▶ **Task objective**:
Scan the listing beneath this sentence. Report each line with the word "HALOGEN".

* * * * * * *

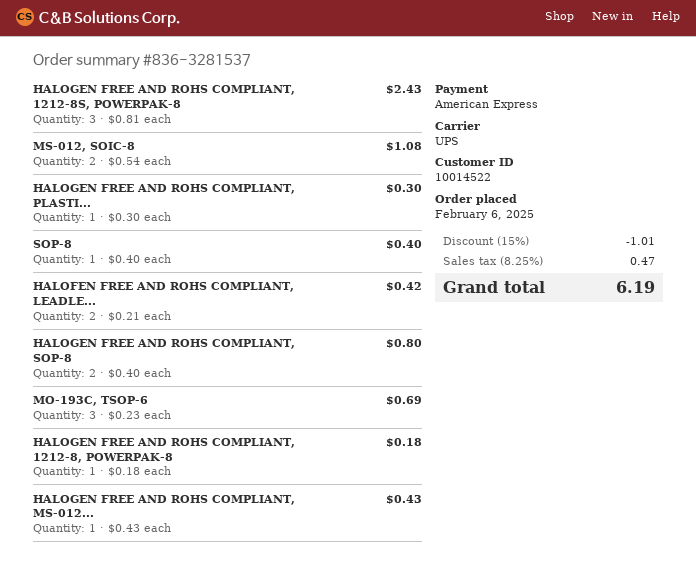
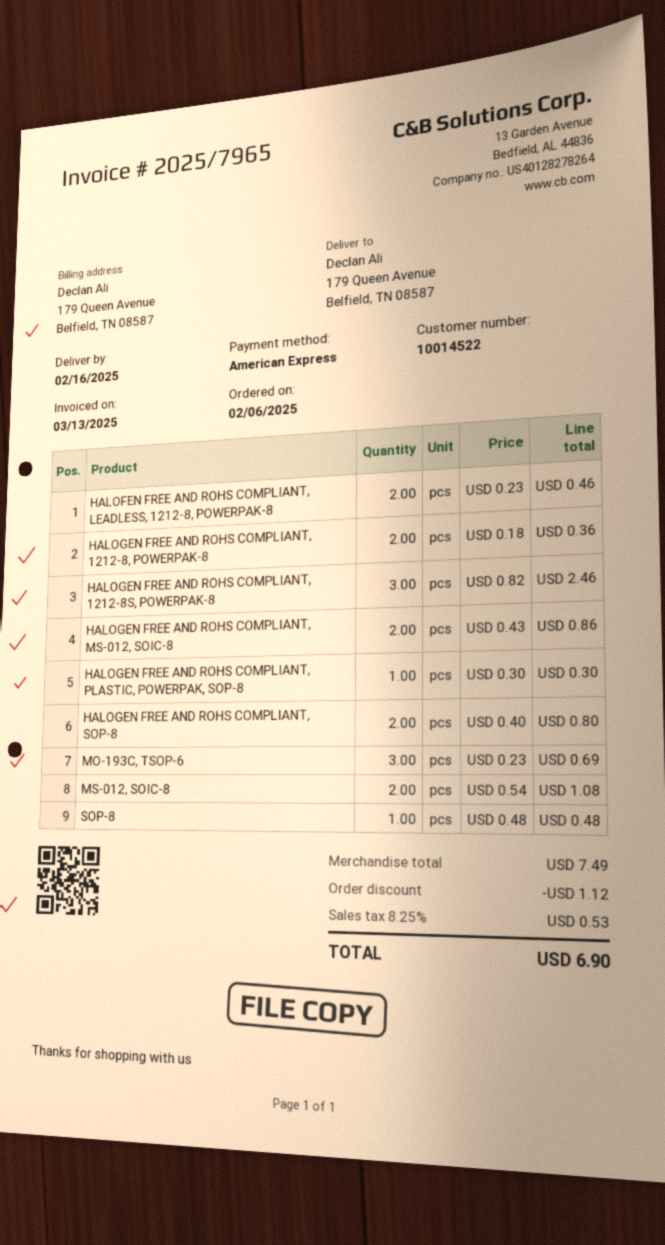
HALOGEN FREE AND ROHS COMPLIANT, 1212-8S, POWERPAK-8: 3 x 0.81 = 2.43 -> 3 x 0.82 = 2.46
SOP-8: 1 x 0.40 = 0.40 -> 1 x 0.48 = 0.48
HALOFEN FREE AND ROHS COMPLIANT, LEADLE...: 2 x 0.21 = 0.42 -> 2 x 0.23 = 0.46
HALOGEN FREE AND ROHS COMPLIANT, 1212-8, POWERPAK-8: 1 x 0.18 = 0.18 -> 2 x 0.18 = 0.36
HALOGEN FREE AND ROHS COMPLIANT, MS-012...: 1 x 0.43 = 0.43 -> 2 x 0.43 = 0.86
discount: 1.01 -> 1.12
tax: 8.25% = 0.47 -> 8.25% = 0.53
total: 6.19 -> 6.90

* * * * * * *

▶ **Answer space**:
HALOGEN FREE AND ROHS COMPLIANT, 1212-8S, POWERPAK-8: 3 x 0.81 = 2.43 -> 3 x 0.82 = 2.46
HALOGEN FREE AND ROHS COMPLIANT, 1212-8, POWERPAK-8: 1 x 0.18 = 0.18 -> 2 x 0.18 = 0.36
HALOGEN FREE AND ROHS COMPLIANT, MS-012...: 1 x 0.43 = 0.43 -> 2 x 0.43 = 0.86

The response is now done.